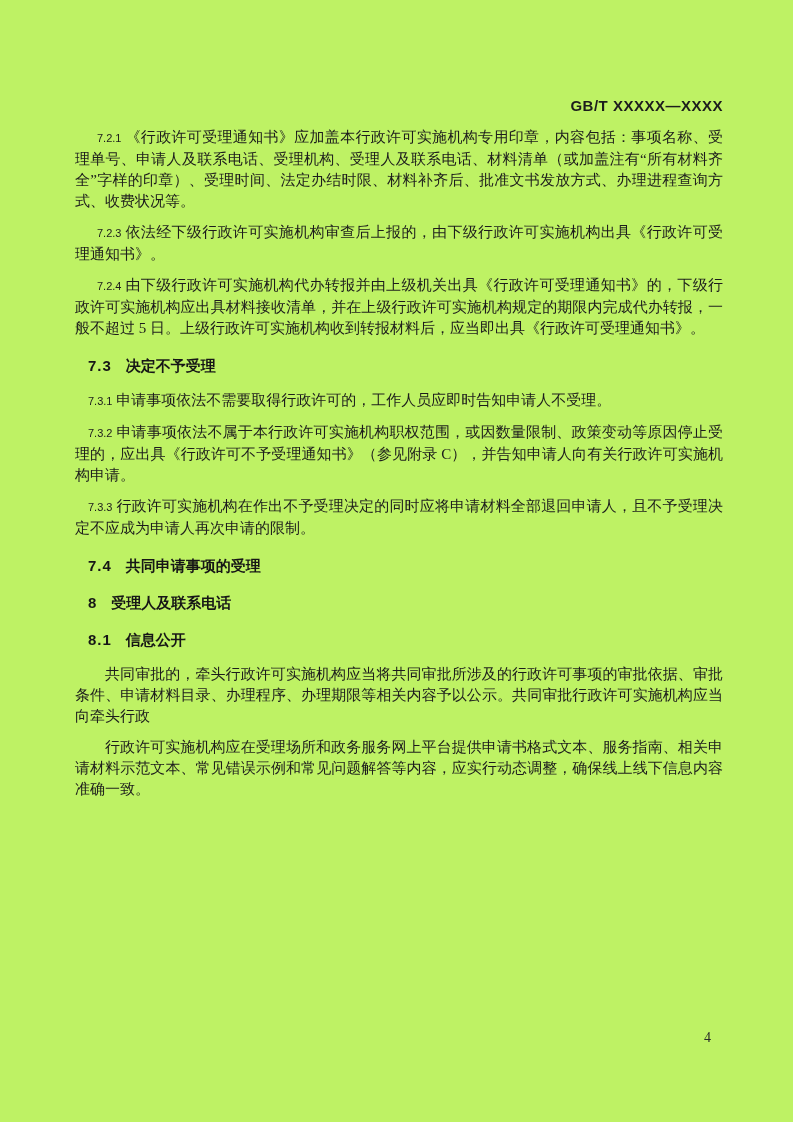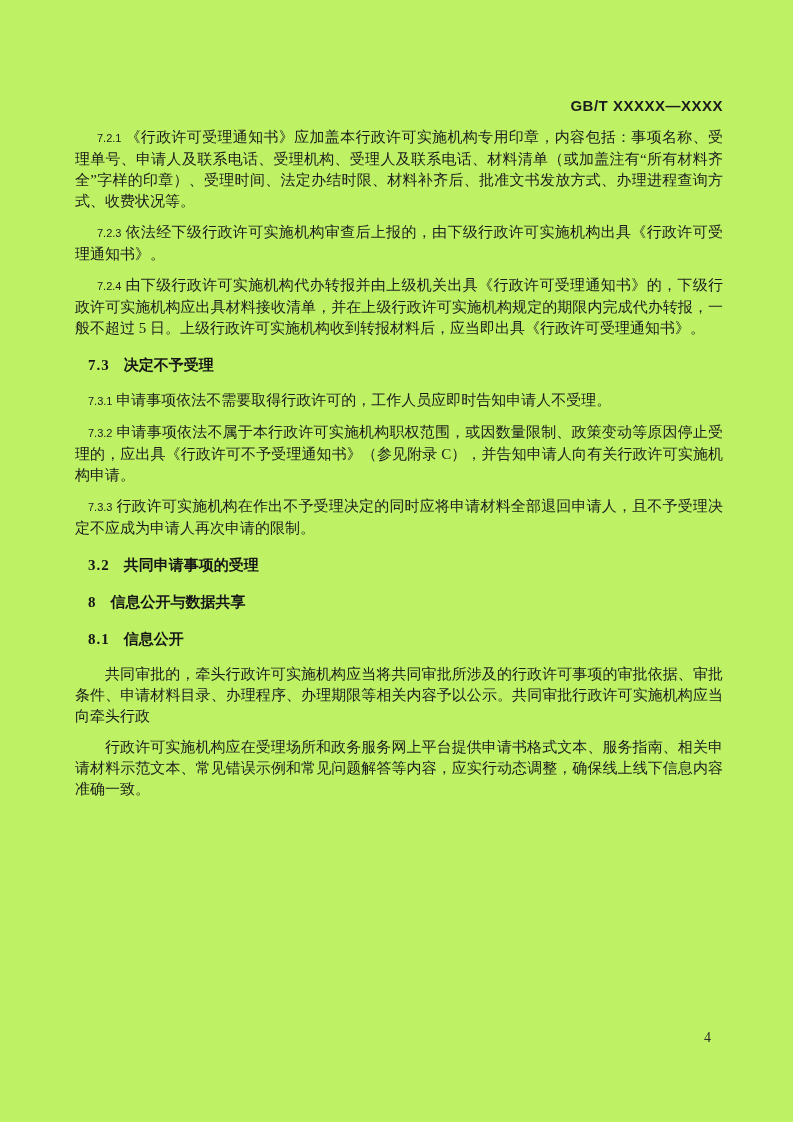--- a/index.html
+++ b/index.html
@@ -47,7 +47,7 @@
   }
   h2.heading {
     margin: 16px 0 14px 13px;
-    font-family: Liberation Serif, serif;
+    font-family: Liberation Sans, sans-serif;
     font-weight: bold;
     font-size: 15px;
     line-height: 21px;

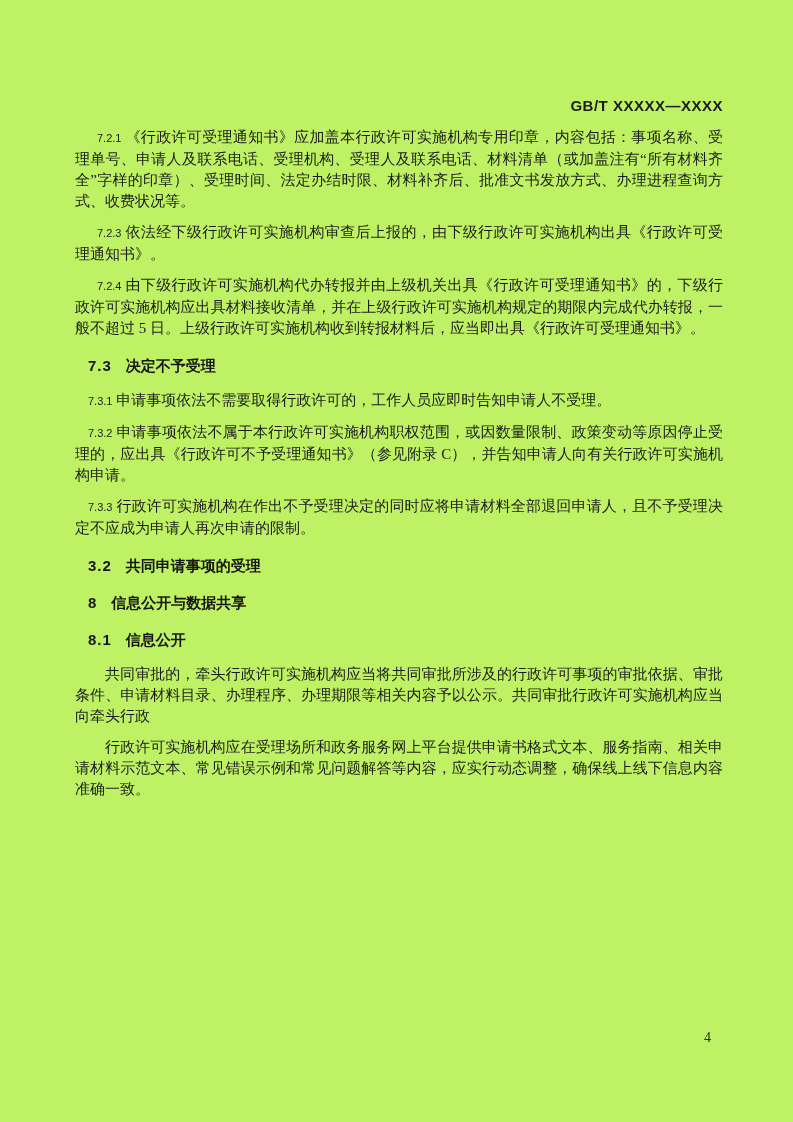--- a/index.html
+++ b/index.html
@@ -81,7 +81,7 @@
       <p class="para c1"><span class="clause-num">7.3.1</span> <span>申请事项依法不需要取得行政许可的，工作人员应即时告知申请人不受理。</span></p>
       <p class="para c1"><span class="clause-num">7.3.2</span> <span>申请事项依法不属于本行政许可实施机构职权范围，或因数量限制、政策变动等原因停止受理的，应出具《行政许可不予受理通知书》（参见附录 C），并告知申请人向有关行政许可实施机构申请。</span></p>
       <p class="para c1"><span class="clause-num">7.3.3</span> <span>行政许可实施机构在作出不予受理决定的同时应将申请材料全部退回申请人，且不予受理决定不应成为申请人再次申请的限制。</span></p>
-      <h2 class="heading"><span class="h-num">3.2</span><span>共同申请事项的受理</span></h2>
+      <h2 class="heading"><span class="h-num">7.4</span><span>共同申请事项的受理</span></h2>
       <h2 class="heading"><span class="h-num">8</span><span>信息公开与数据共享</span></h2>
       <h2 class="heading"><span class="h-num">8.1</span><span>信息公开</span></h2>
       <p class="para plain"><span>共同审批的，牵头行政许可实施机构应当将共同审批所涉及的行政许可事项的审批依据、审批条件、申请材料目录、办理程序、办理期限等相关内容予以公示。共同审批行政许可实施机构应当向牵头行政</span></p>

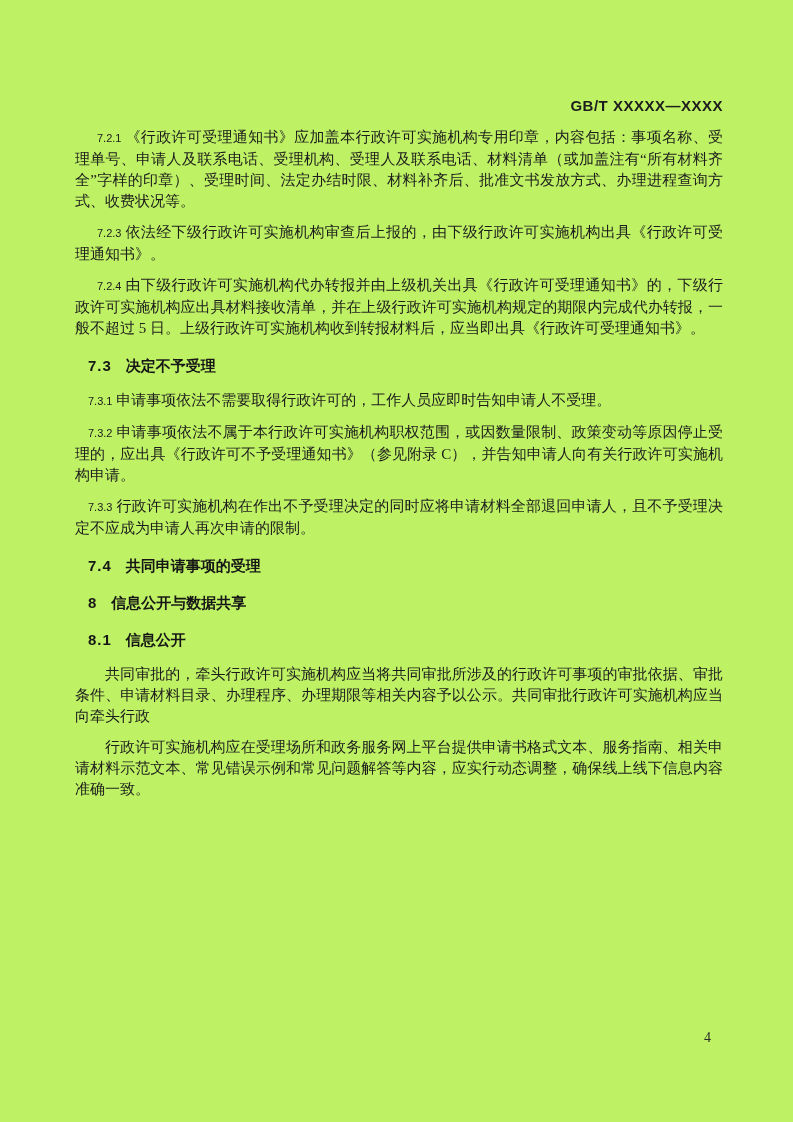--- a/index.html
+++ b/index.html
@@ -82,7 +82,7 @@
       <p class="para c1"><span class="clause-num">7.3.2</span> <span>申请事项依法不属于本行政许可实施机构职权范围，或因数量限制、政策变动等原因停止受理的，应出具《行政许可不予受理通知书》（参见附录 C），并告知申请人向有关行政许可实施机构申请。</span></p>
       <p class="para c1"><span class="clause-num">7.3.3</span> <span>行政许可实施机构在作出不予受理决定的同时应将申请材料全部退回申请人，且不予受理决定不应成为申请人再次申请的限制。</span></p>
       <h2 class="heading"><span class="h-num">7.4</span><span>共同申请事项的受理</span></h2>
-      <h2 class="heading"><span class="h-num">8</span><span>信息公开与数据共享</span></h2>
+      <h2 class="heading"><span class="h-num">8</span><span>受理人及联系电话</span></h2>
       <h2 class="heading"><span class="h-num">8.1</span><span>信息公开</span></h2>
       <p class="para plain"><span>共同审批的，牵头行政许可实施机构应当将共同审批所涉及的行政许可事项的审批依据、审批条件、申请材料目录、办理程序、办理期限等相关内容予以公示。共同审批行政许可实施机构应当向牵头行政</span></p>
       <p class="para plain"><span>行政许可实施机构应在受理场所和政务服务网上平台提供申请书格式文本、服务指南、相关申请材料示范文本、常见错误示例和常见问题解答等内容，应实行动态调整，确保线上线下信息内容准确一致。</span></p>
.....
Show each line in the data where the string "family" appears.

-    font-family: Liberation Serif, serif;
+    font-family: Liberation Sans, sans-serif;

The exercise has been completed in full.